Apple did not offer an explanation, but a spokeswoman, Natalie Harrison, acknowledged that the company was "aware of an issue related to nonrepeating alarms set for January 1 or 2." She said all iPhone alarms would begin to work normally on Monday.

But the internet remains abuzz with complaints about failed alarms continuing past the weekend, suggesting either that the bug is not properly understood by Apple, or that iPhone users have adopted the Y2.011K bug as appealingly hi-tech explanation for a late arrival at work on Monday.

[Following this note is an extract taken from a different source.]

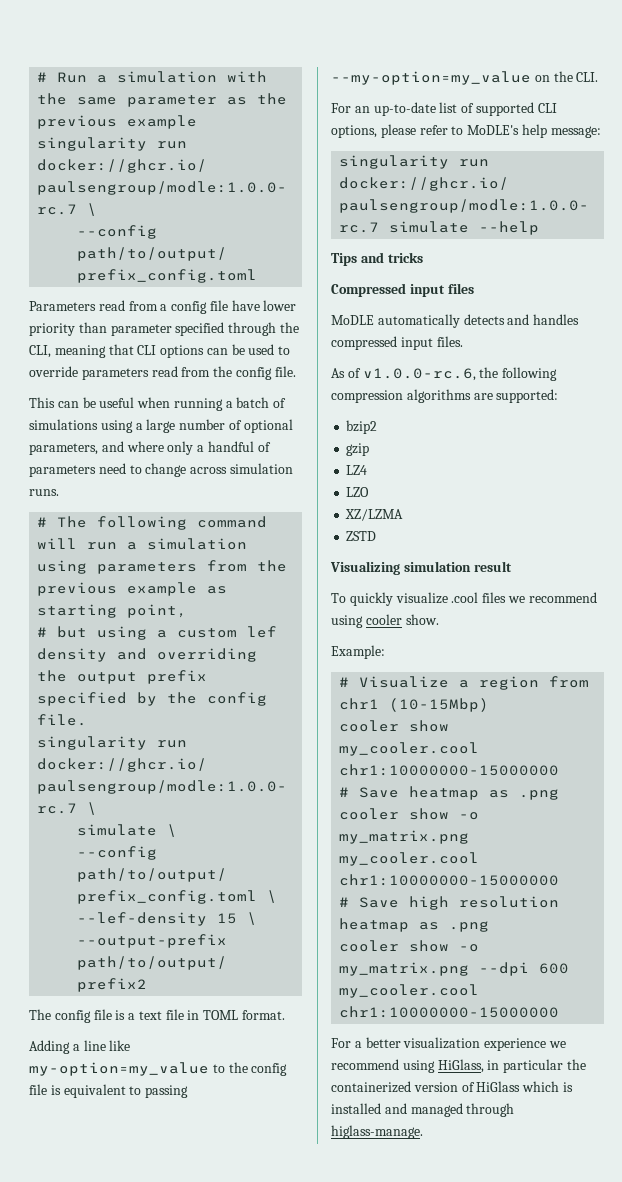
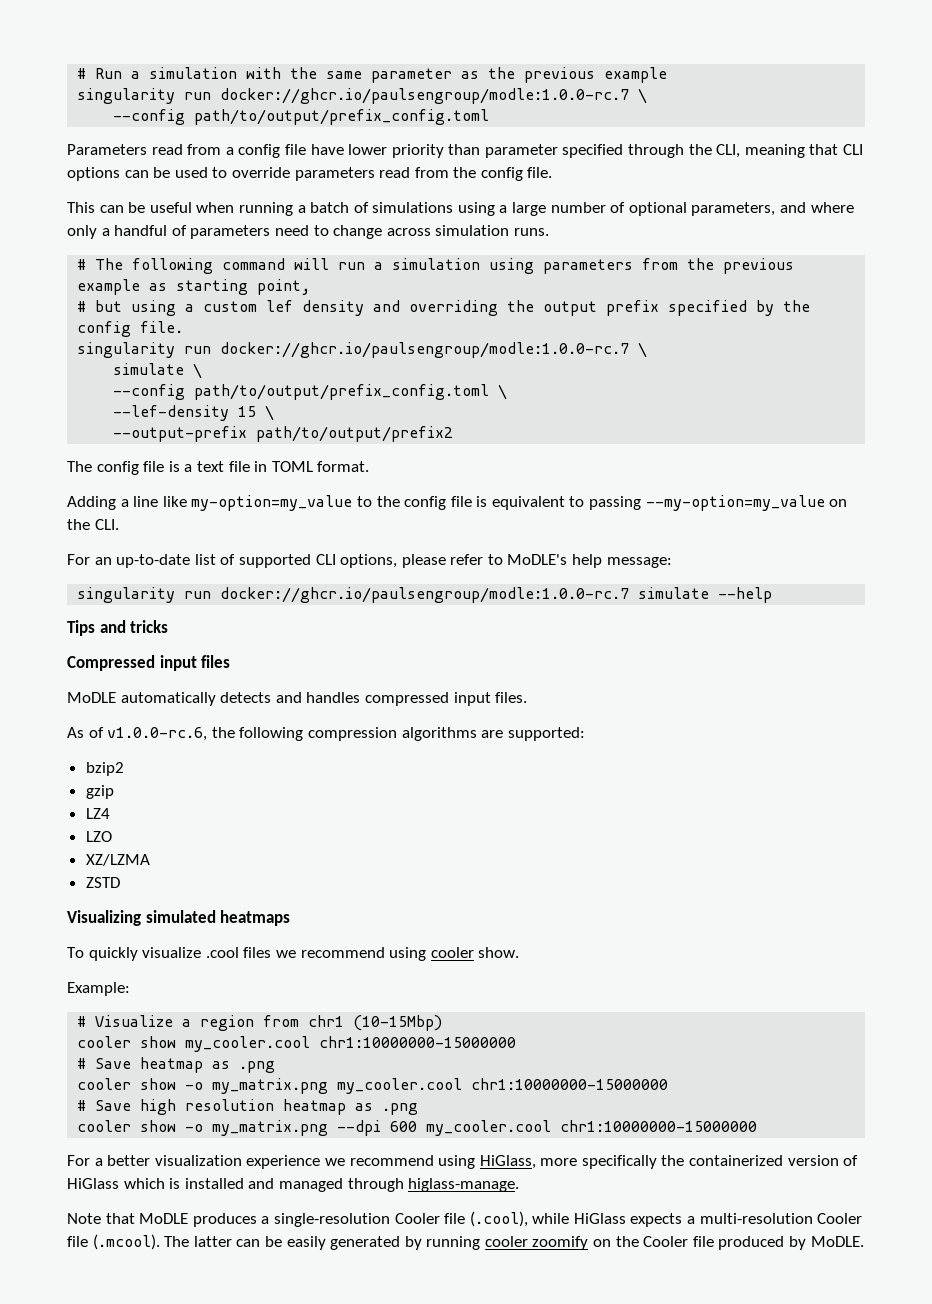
- Visualizing simulation result
+ Visualizing simulated heatmaps
- For a better visualization experience we recommend using HiGlass, in particular the containerized version of HiGlass which is installed and managed through higlass-manage.
+ For a better visualization experience we recommend using HiGlass, more specifically the containerized version of HiGlass which is installed and managed through higlass-manage.
+ Note that MoDLE produces a single-resolution Cooler file (.cool), while HiGlass expects a multi-resolution Cooler file (.mcool). The latter can be easily generated by running cooler zoomify on the Cooler file produced by MoDLE.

After all, unexplained software failure despite use of leading-edge technology is a slicker excuse, with much stronger circumstantial support from Twitter, than old faithfuls such as dodgy kebab and dog ate bus ticket. HR departments, take note.

This isn’t the first time in recent years that a Y(2+x/1000)K bug has shown up for small positive integer values of x.

For x=9 (or, more precisely, on New Year’s Eve for x=8), some woeful code in Microsoft’s Zune music player actually caused the device to hang completely when turned on. Removing the battery until the clock forgot the time was the only fix.

For x=10, a whole raft of application woes hit home. SpamAssassin rejected all emails sent in 2010, thinking they were spam; Symantec rejected its own anti-virus updates for the first couple of weeks of the year; and point-of-sale devices in some parts of the world rejected payment cards, thinking that it was already 2016 and thus that every card was long past its expiry date.

And Apple had a different time-related iPhone bug in October 2010. This bug apparently failed to take into account local timezone changes caused by daylight savings (DST). Ironically, the DST bug affected only recurring alarms, whilst the Y.2011K bug affects only non-recurring alarms.

It certainly sounds as though the outrageously large sacks of money thrown at the Y2K problem in the late 1990s were, indeed, wasted.

The Y2K problem was merely a single, specific, example of the many things that can go wrong in software which is responsible for dealing with dates and times. Yet we invested almost entirely in looking for Y2K-specific problems, even where they were already known not to be an issue, instead of improving our overall collective skills in handling internet dates and times across arbitrary time boundaries.

So far, Apple still doesn’t seem to have an explanation for the Y2.011K problem. It’s never a good sign when a vendor can’t explain a bug – after all, if they don’t understand it, how can they reliably fix it?

For now, Apple iPhone users can either remember to set recurring alarms, or invest in an apparently-forgotten technological marvel – an alarm clock!